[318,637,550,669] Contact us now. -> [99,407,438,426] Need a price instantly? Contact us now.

==

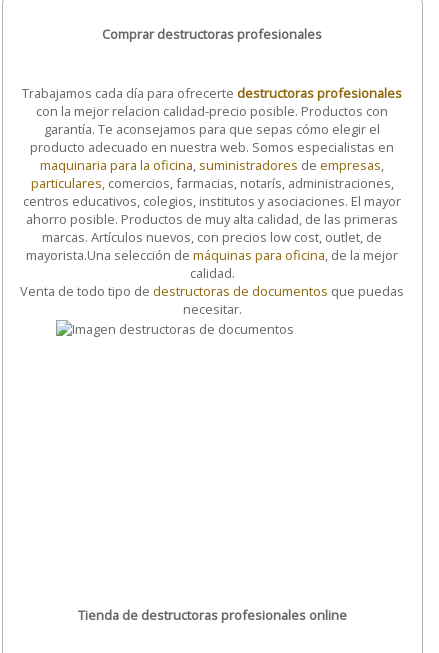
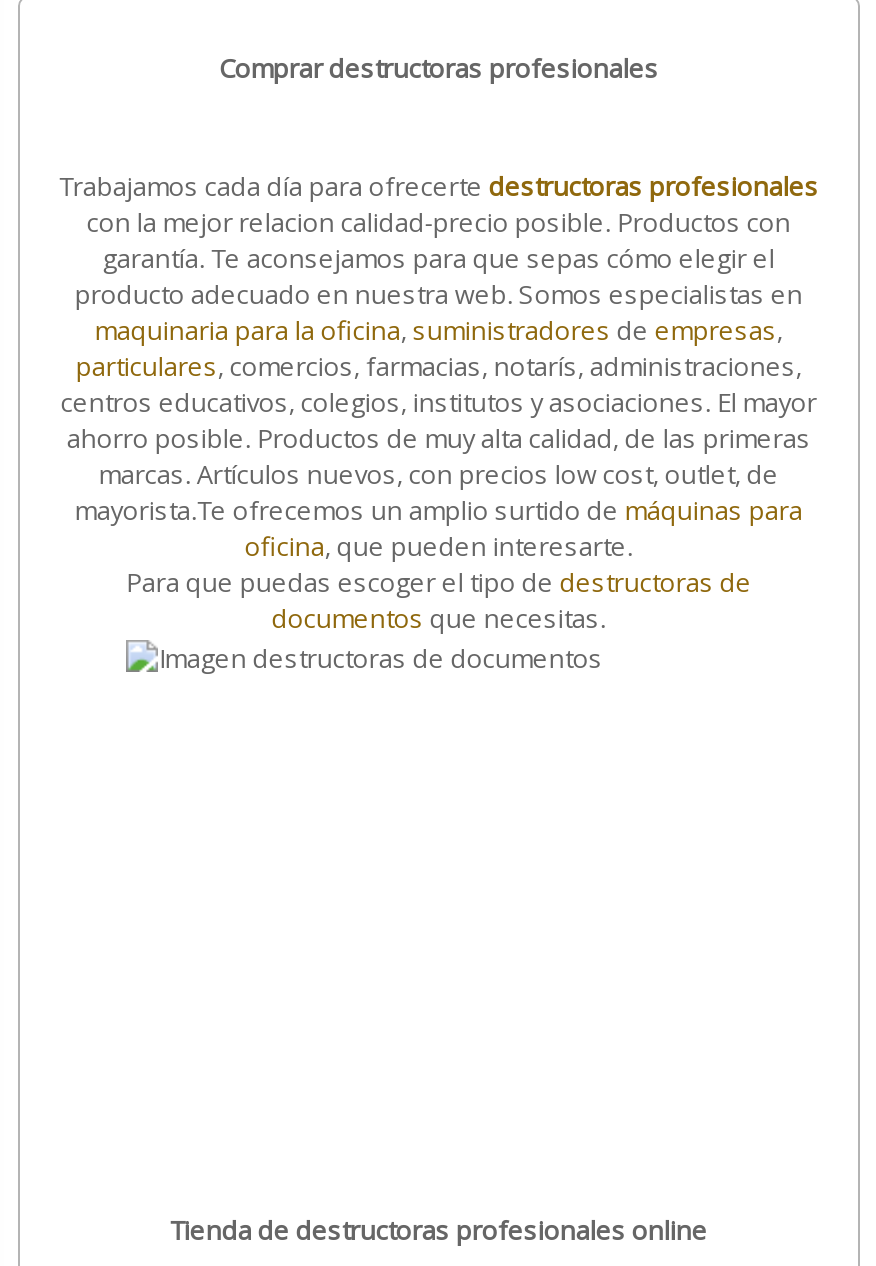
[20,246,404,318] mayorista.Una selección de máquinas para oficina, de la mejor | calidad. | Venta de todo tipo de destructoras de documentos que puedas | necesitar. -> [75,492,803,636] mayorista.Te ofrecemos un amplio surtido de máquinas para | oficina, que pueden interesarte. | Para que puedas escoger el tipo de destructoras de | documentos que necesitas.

==

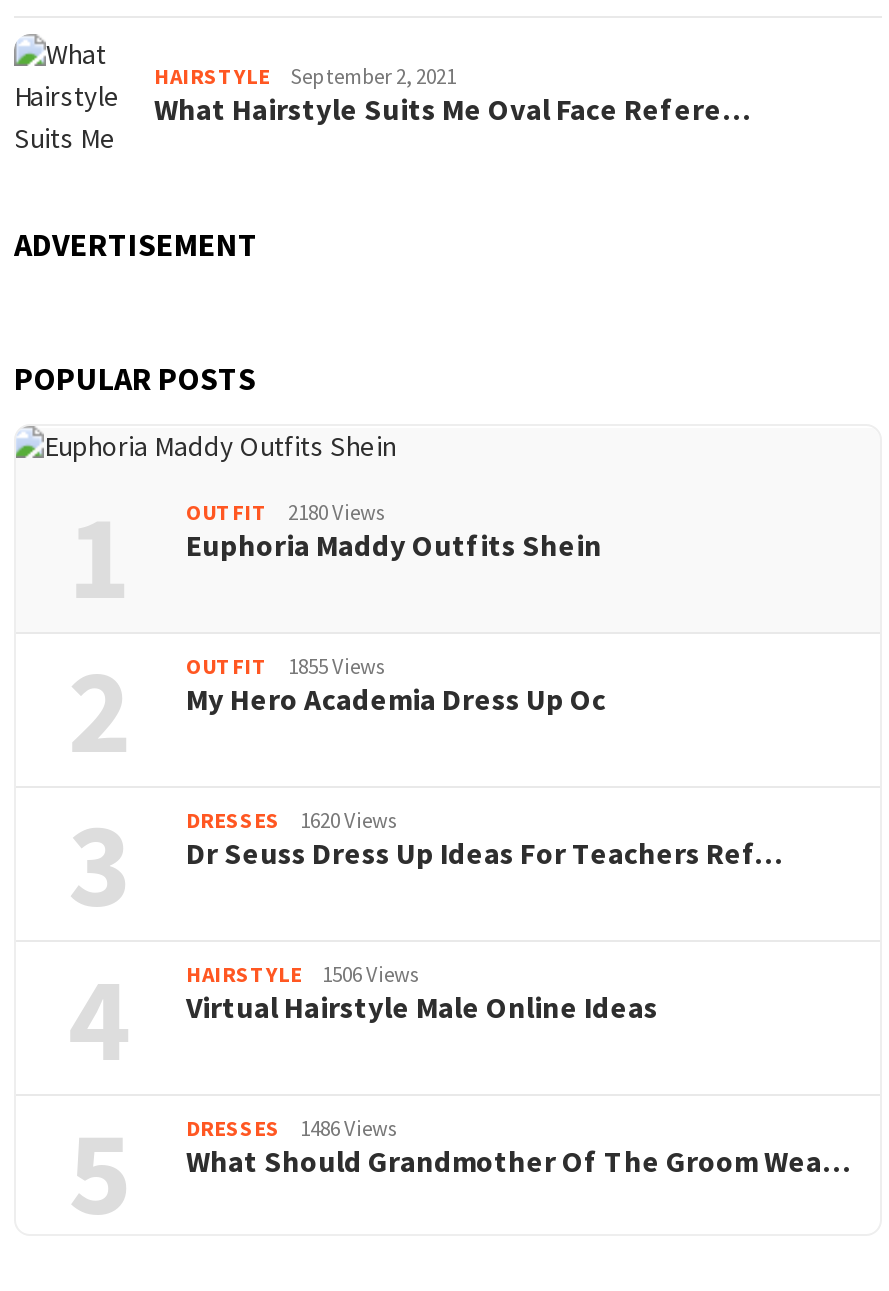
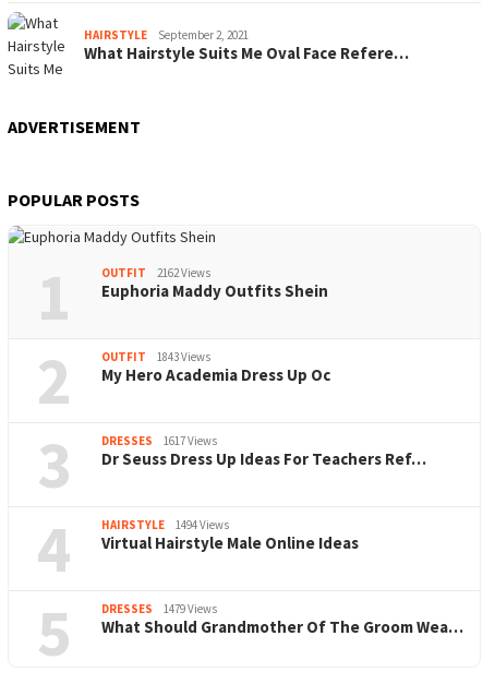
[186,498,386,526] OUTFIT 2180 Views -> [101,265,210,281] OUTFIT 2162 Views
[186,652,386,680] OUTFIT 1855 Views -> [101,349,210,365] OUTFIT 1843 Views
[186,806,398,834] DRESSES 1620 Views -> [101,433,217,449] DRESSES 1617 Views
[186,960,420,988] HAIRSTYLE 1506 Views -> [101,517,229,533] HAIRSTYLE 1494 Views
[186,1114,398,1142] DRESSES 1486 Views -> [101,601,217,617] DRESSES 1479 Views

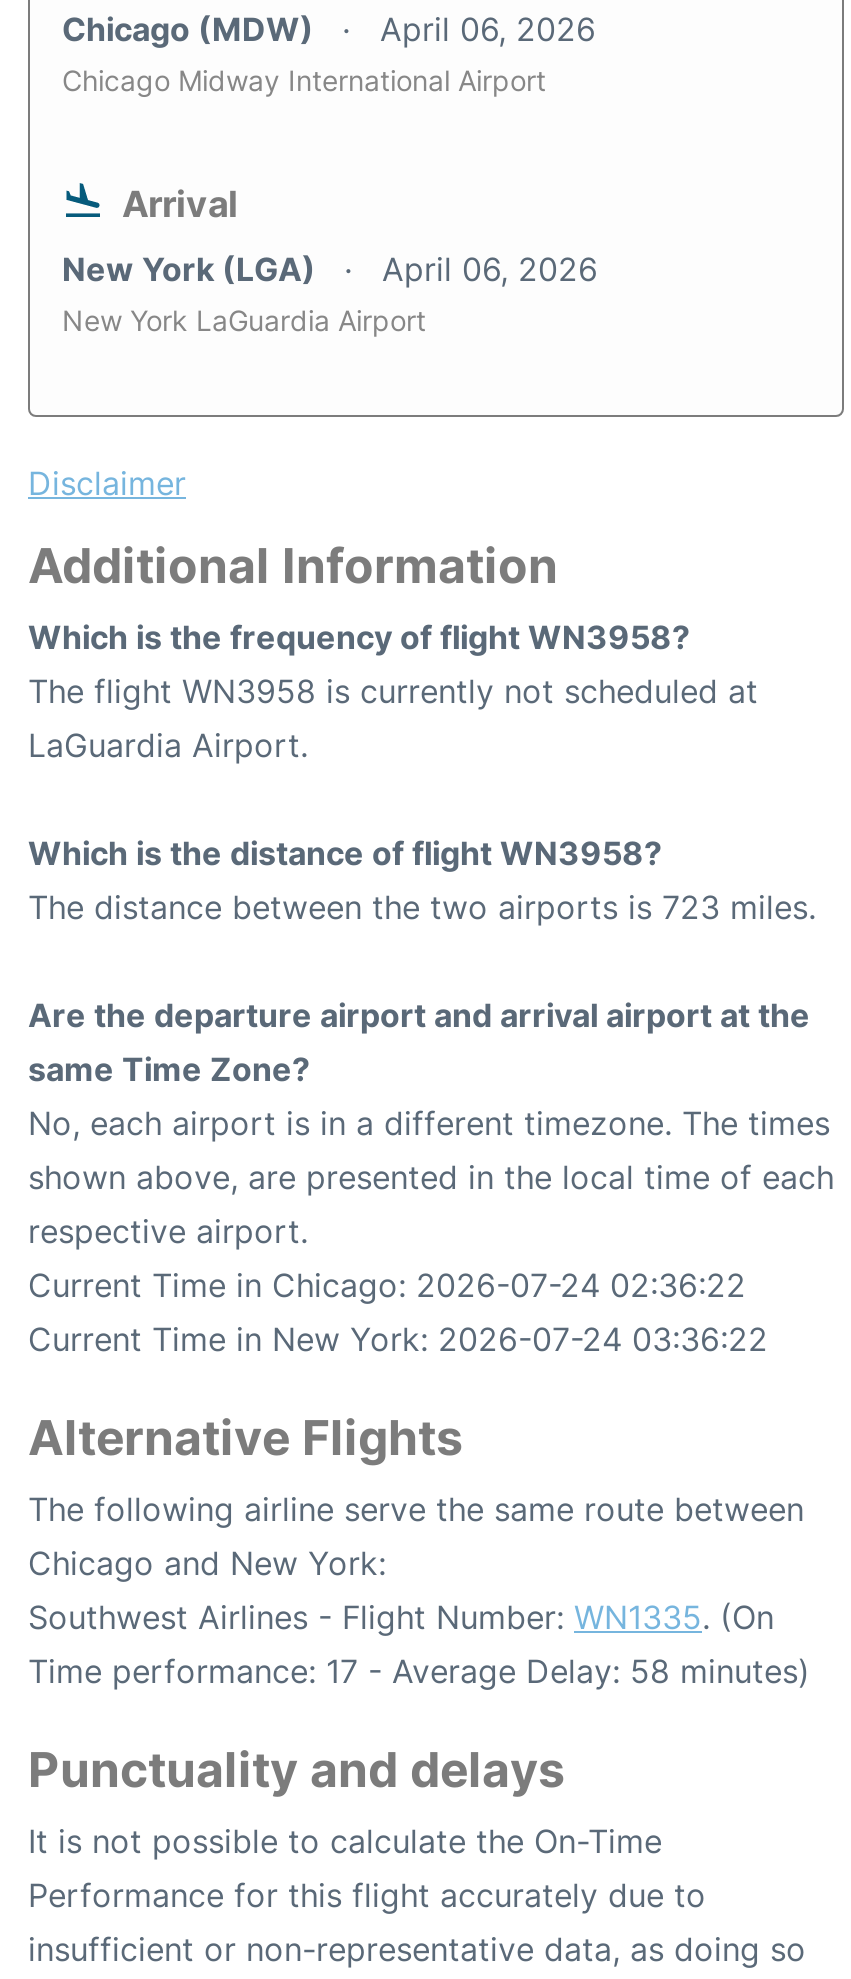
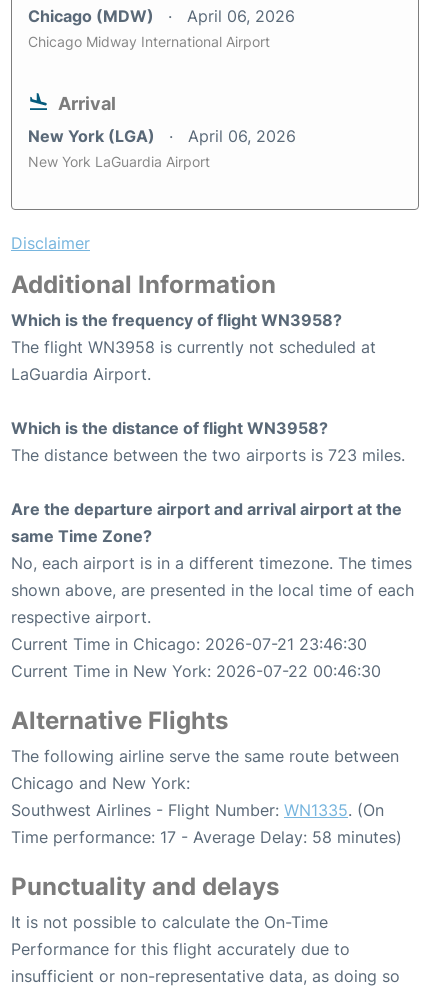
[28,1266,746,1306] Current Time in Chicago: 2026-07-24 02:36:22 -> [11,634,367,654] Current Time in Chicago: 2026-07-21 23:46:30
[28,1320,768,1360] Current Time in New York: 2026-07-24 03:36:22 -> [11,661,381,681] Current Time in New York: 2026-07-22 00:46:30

TASK TO COMPLETE: Working from the entries above, reproduce exactly and only the lines beginning with the line that has "[186,960,420,988] HAIRSTYLE 1506" and ending with the line that has "[28,1320,768,1360] Current Time"; omit all pictures.

ANSWER TO THE EXERCISE:
[186,960,420,988] HAIRSTYLE 1506 Views -> [101,517,229,533] HAIRSTYLE 1494 Views
[186,1114,398,1142] DRESSES 1486 Views -> [101,601,217,617] DRESSES 1479 Views

[28,1266,746,1306] Current Time in Chicago: 2026-07-24 02:36:22 -> [11,634,367,654] Current Time in Chicago: 2026-07-21 23:46:30
[28,1320,768,1360] Current Time in New York: 2026-07-24 03:36:22 -> [11,661,381,681] Current Time in New York: 2026-07-22 00:46:30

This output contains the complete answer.